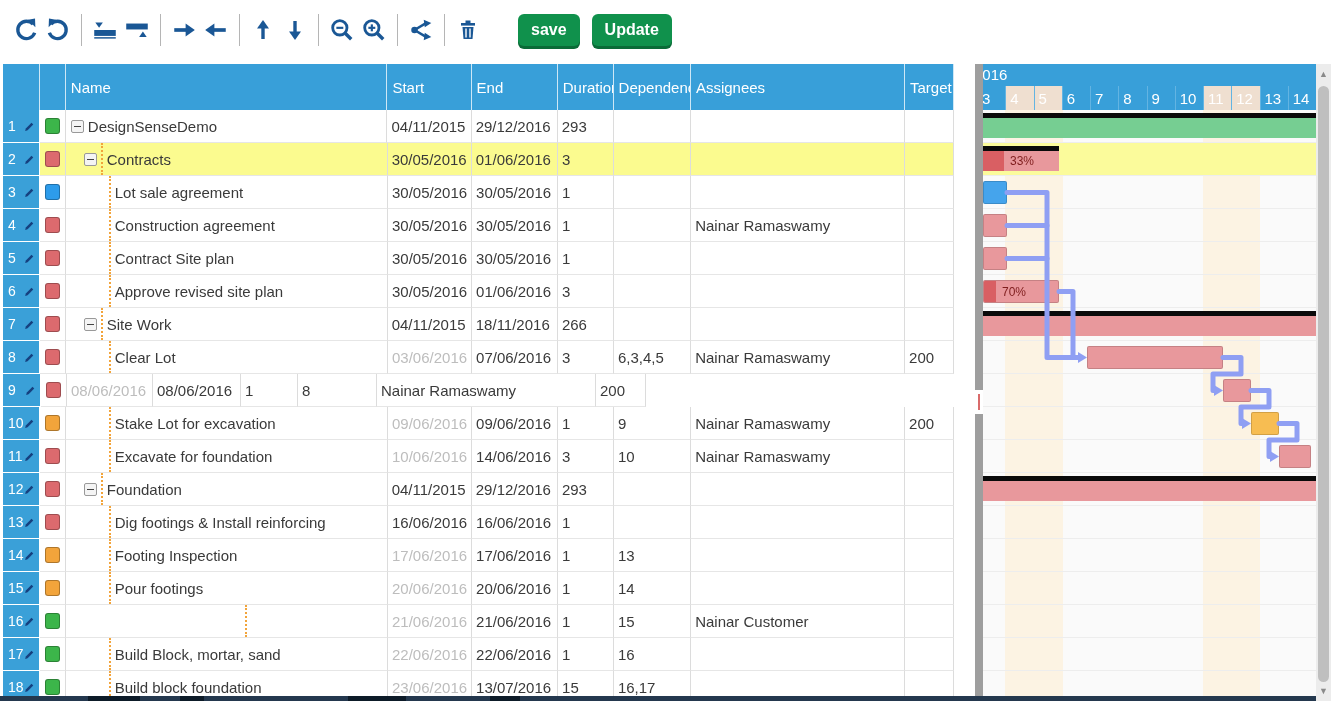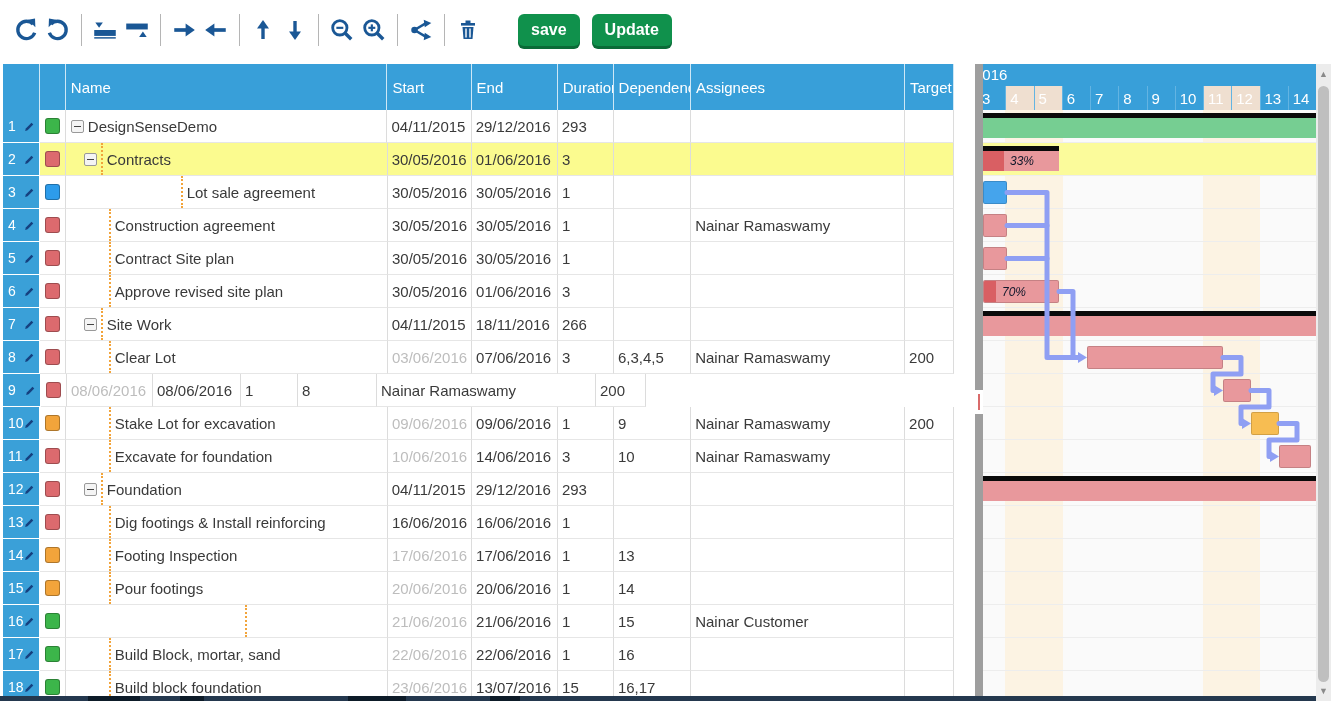--- a/index.html
+++ b/index.html
@@ -61,7 +61,7 @@
   .sumline { position:absolute; height:5px; background:#0a0a0a; z-index:4; }
   .sumbar { position:absolute; height:20px; display:flex; align-items:center; overflow:hidden; z-index:4; }
   .prog { height:100%; flex:none; }
-  .lbl { font-size:12px; color:#0f172a; padding-left:6px;font-style:italic; }
+  .lbl { font-size:12px; color:#7f1d1d; padding-left:6px; }
   .connectors { position:absolute; left:0; top:0; z-index:5; pointer-events:none; }
 
   

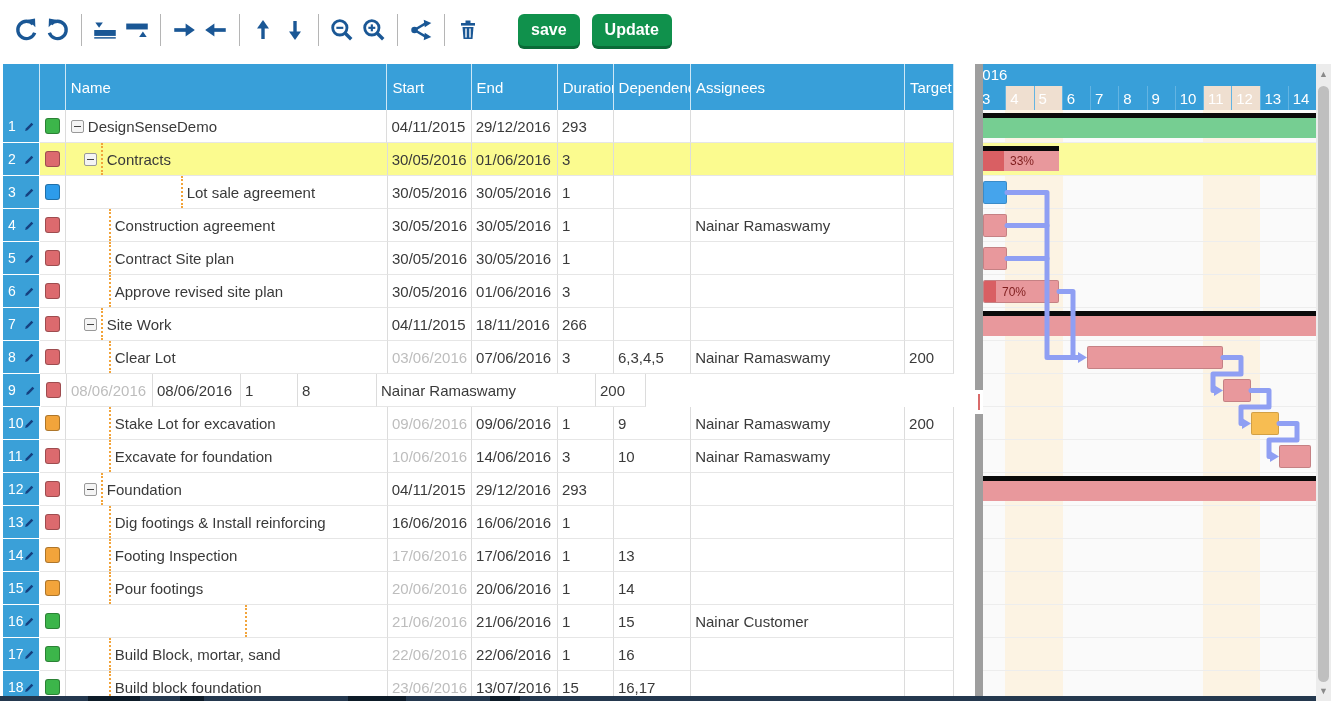--- a/index.html
+++ b/index.html
@@ -258,7 +258,7 @@
           <div class="cell swc c-sw">
             <span class="sw" style="background: rgb(45, 156, 235);"></span>
           </div>
-          <div class="cell c-name" style="padding-left: 43px; justify-content: center;">
+          <div class="cell c-name" style="padding-left: 43px;">
             <span class="guide"></span>
             <span>Lot sale agreement</span>
           </div>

What is needed: Scan the listing above and identify each line holding the string "height"; copy every such line.

Response for this exercise:
   .sumline { position:absolute; height:5px; background:#0a0a0a; z-index:4; }
   .sumbar { position:absolute; height:20px; display:flex; align-items:center; overflow:hidden; z-index:4; }
   .prog { height:100%; flex:none; }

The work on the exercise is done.